Open Omni Nexus

Important

The currently available checkpoints are undertrained and lack visual-auditory alignment data due to source constraints, which may lead to unpredictable behavior in some cases

Updates

2025-04-02 First Release Open-Omni-Nexus. a fully open-source implementation of a GPT-4o-like speech-to-speech video understanding model.

Table of Contents

Introduction
Prior Knowledge
Training
Usage
Roadmap
Acknowledgement
Citation

Introduction

Since there isn't a fully open-sourced repository for a GPT-4o-like end-to-end omni model with complete training code and data, I've made this repository public in the hope that it will be useful to the community. The entire code logic is based on LLaVA.

Prior Knowledge

Must Read

Visual Instruction Tuning, visual post-training
LLaMA-Omni: Seamless Speech Interaction with Large Language Models, speech/audio post-training

Training

Installation

This codebase is tested on CUDA 11.8 and A800-80G.

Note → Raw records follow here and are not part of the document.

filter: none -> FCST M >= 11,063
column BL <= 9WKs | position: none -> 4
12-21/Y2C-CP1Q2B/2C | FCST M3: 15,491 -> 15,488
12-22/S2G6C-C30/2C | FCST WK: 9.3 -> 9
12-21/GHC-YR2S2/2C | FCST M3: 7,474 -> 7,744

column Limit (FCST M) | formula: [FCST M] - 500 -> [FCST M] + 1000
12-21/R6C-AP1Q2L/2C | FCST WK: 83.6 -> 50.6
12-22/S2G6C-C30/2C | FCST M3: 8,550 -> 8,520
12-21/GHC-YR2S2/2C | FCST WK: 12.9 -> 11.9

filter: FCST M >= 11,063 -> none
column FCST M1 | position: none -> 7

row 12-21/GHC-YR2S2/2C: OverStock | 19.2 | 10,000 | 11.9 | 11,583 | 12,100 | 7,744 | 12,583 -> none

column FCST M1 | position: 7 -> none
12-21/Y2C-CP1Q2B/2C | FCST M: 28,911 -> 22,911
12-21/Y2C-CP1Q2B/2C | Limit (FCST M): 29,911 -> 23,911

conda create -n open_omni python=3.10 -y && conda activate open_omni
pip install torch==2.5.0 torchvision==0.20.0 torchaudio==2.5.0 --index-url https://download.pytorch.org/whl/cu118
pip install -e ".[train]"
pip install packaging &&  pip install ninja && pip install flash-attn==2.6.3 --no-build-isolation --no-cache-dir
pip install -r requirements.txt

Additionally, Install fairseq for speech units process

possible environment issues

flash-attn install fail, try install from source: pip install https://github.com/Dao-AILab/flash-attention/releases/download/v2.6.3/flash_attn-2.6.3+cu118torch2.4cxx11abiFALSE-cp310-cp310-linux_x86_64.whl
fairseq env conflict: pip install pip==24

Data Preparation

Data download:

Download LLaVA-NeXT-Data for visual instruction tuning
Download VoiceAssistant-400K for speech instruction tuning.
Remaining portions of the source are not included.